In the records below, find each line with the word "Reset" and copy it.

User interface change data

☆ ☆ ☆

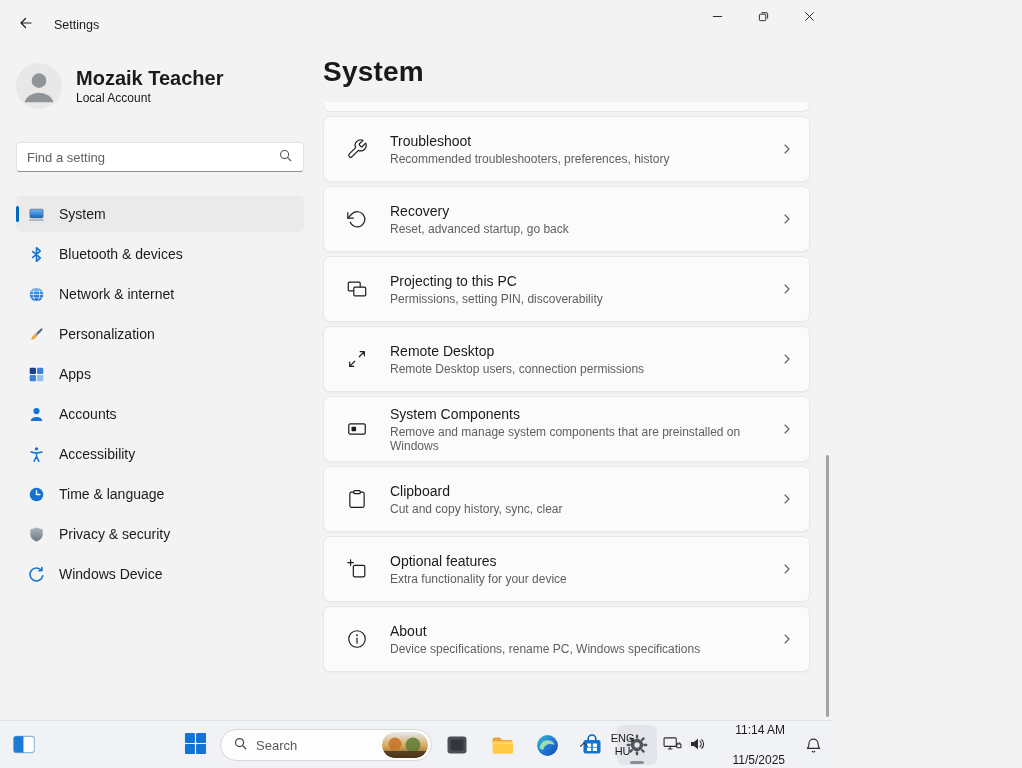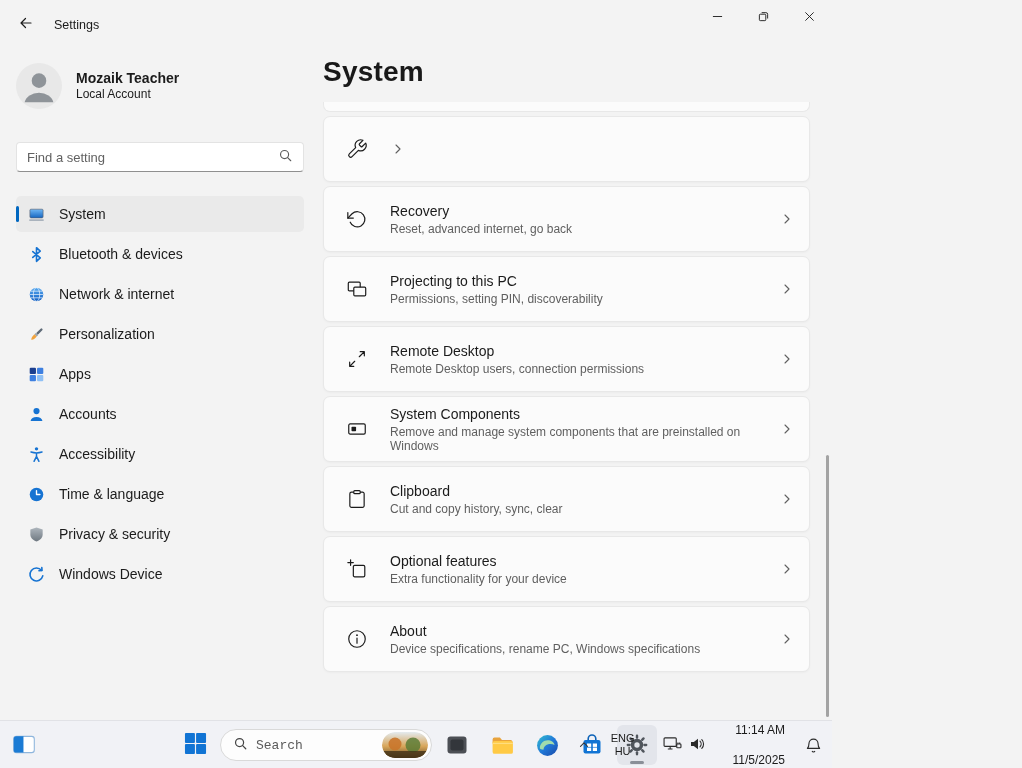--- a/index.html
+++ b/index.html
@@ -18,7 +18,7 @@
   .sidebar { position:absolute; top:48px; left:0; width:320px; bottom:48px; padding:0 16px; }
   .user { display:flex; align-items:center; gap:14px; margin-top:14px; height:48px; }
   .avatar { width:46px; height:46px; border-radius:50%; background:#e8e8e8; display:flex; align-items:center; justify-content:center; overflow:hidden; flex:0 0 46px; }
-  .user-name { font-size:14px; font-weight:bold; line-height:1.3; }
+  .user-name { font-size:20px; font-weight:bold; line-height:1.3; }
   .user-type { font-size:12px; line-height:1.3; color:#1b1b1b; }
   .searchbox { margin-top:32px; height:30px; background:#ffffff; border:1px solid #e3e3e3; border-bottom-color:#8f8f8f; border-radius:4px; display:flex; align-items:center; padding:4px 10px; }
   .searchbox input { flex:1; border:none; outline:none; background:transparent; font-size:13px; font-family:inherit; color:#1b1b1b; }

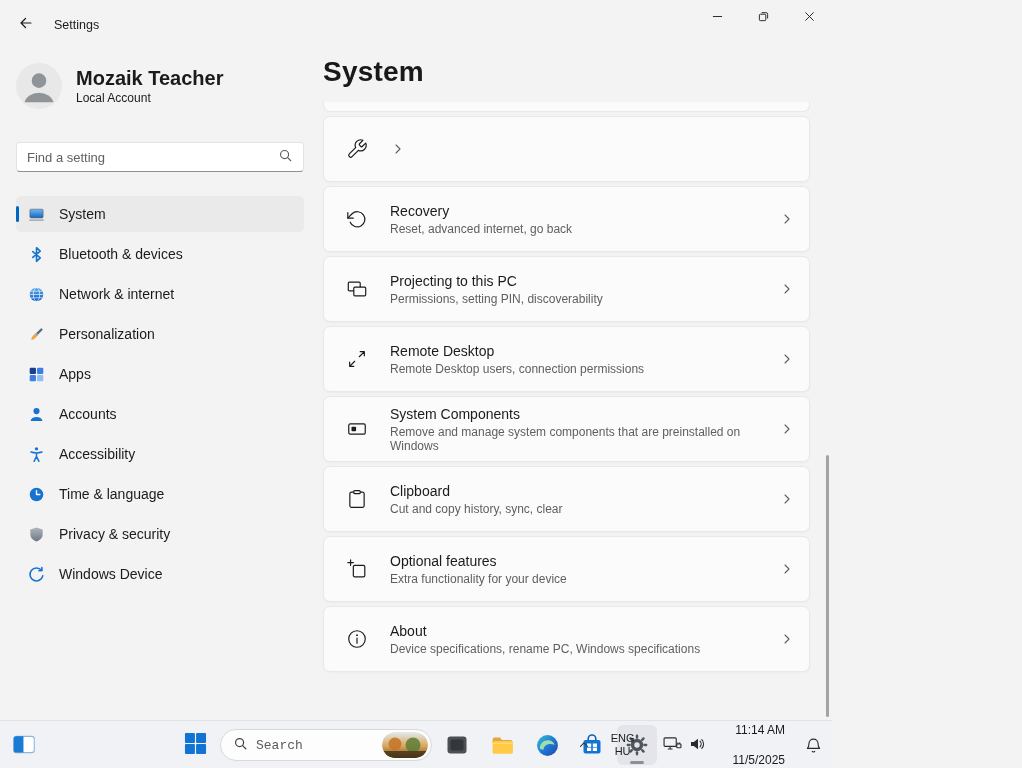--- a/index.html
+++ b/index.html
@@ -266,6 +266,10 @@
           <svg width="22" height="22" viewBox="0 0 24 24" fill="none" stroke="#1b1b1b" stroke-width="1.3" stroke-linecap="round" stroke-linejoin="round">
               <path d="M14.7 6.3a1 1 0 0 0 0 1.4l1.6 1.6a1 1 0 0 0 1.4 0l3.77-3.77a6 6 0 0 1-7.94 7.94l-6.91 6.91a2.12 2.12 0 0 1-3-3l6.91-6.91a6 6 0 0 1 7.94-7.94l-3.76 3.76z"></path>
             </svg>
+        </span>
+        <span class="card-text">
+          <div class="card-title">Troubleshoot</div>
+          <div class="card-sub">Recommended troubleshooters, preferences, history</div>
         </span>
         <span class="card-chevron">
           <svg width="16" height="16" viewBox="0 0 24 24">

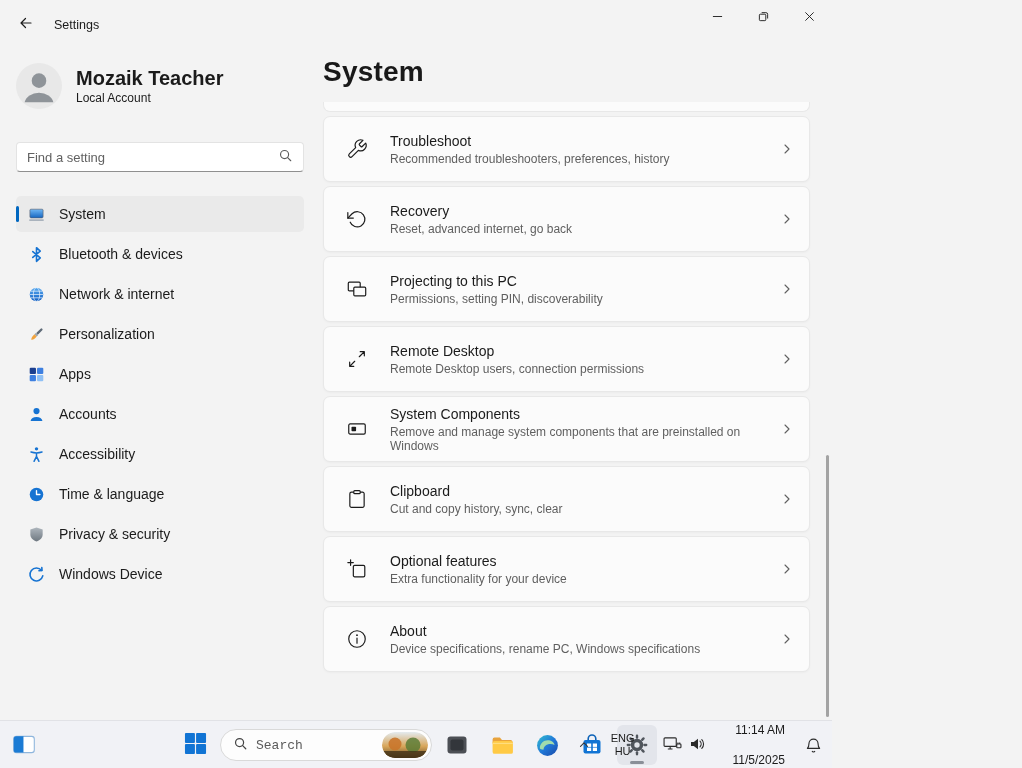--- a/index.html
+++ b/index.html
@@ -287,7 +287,7 @@
         </span>
         <span class="card-text">
           <div class="card-title">Recovery</div>
-          <div class="card-sub">Reset, advanced internet, go back</div>
+          <div class="card-sub">Reset, advanced startup, go back</div>
         </span>
         <span class="card-chevron">
           <svg width="16" height="16" viewBox="0 0 24 24">

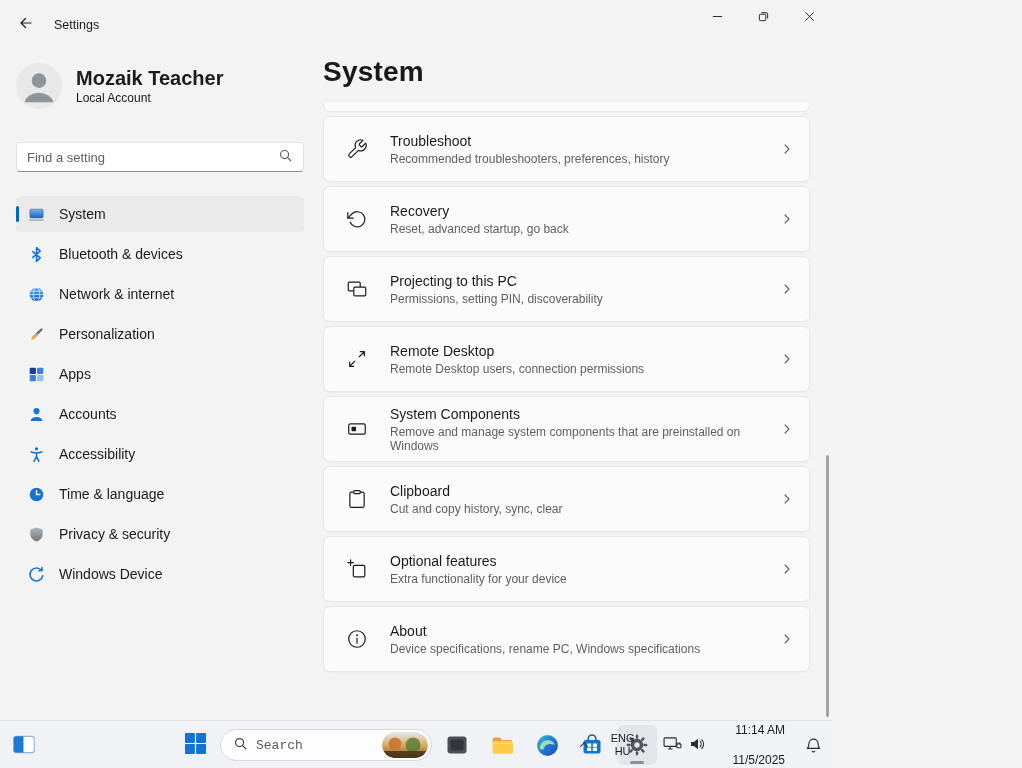--- a/index.html
+++ b/index.html
@@ -51,7 +51,7 @@
   .tb-btn.active { background:#e3e5eb; }
   .run-indicator { position:absolute; bottom:1px; left:50%; transform:translateX(-50%); width:14px; height:3px; border-radius:2px; background:#8a8f98; }
   .search-pill { height:32px; width:212px; border-radius:16px; background:#fdfdfd; border:1px solid #d9d9d9; display:flex; align-items:center; gap:8px; padding:0 3px 0 12px; cursor:pointer; }
-  .search-pill-label { font-size:13px; color:#5a5a5a; flex:1;font-family:Liberation Mono, monospace; }
+  .search-pill-label { font-size:13px; color:#5a5a5a; flex:1; }
   .pill-img { width:46px; height:26px; border-radius:13px; overflow:hidden; flex:0 0 46px; }
   .tbar-right { position:absolute; right:4px; top:0; height:48px; display:flex; align-items:center; }
   .tray-btn { height:40px; border:none; background:transparent; border-radius:6px; display:flex; align-items:center; justify-content:center; cursor:pointer; padding:0 6px; }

☆ ☆ ☆

-- Reply --
-          <div class="card-sub">Reset, advanced internet, go back</div>
+          <div class="card-sub">Reset, advanced startup, go back</div>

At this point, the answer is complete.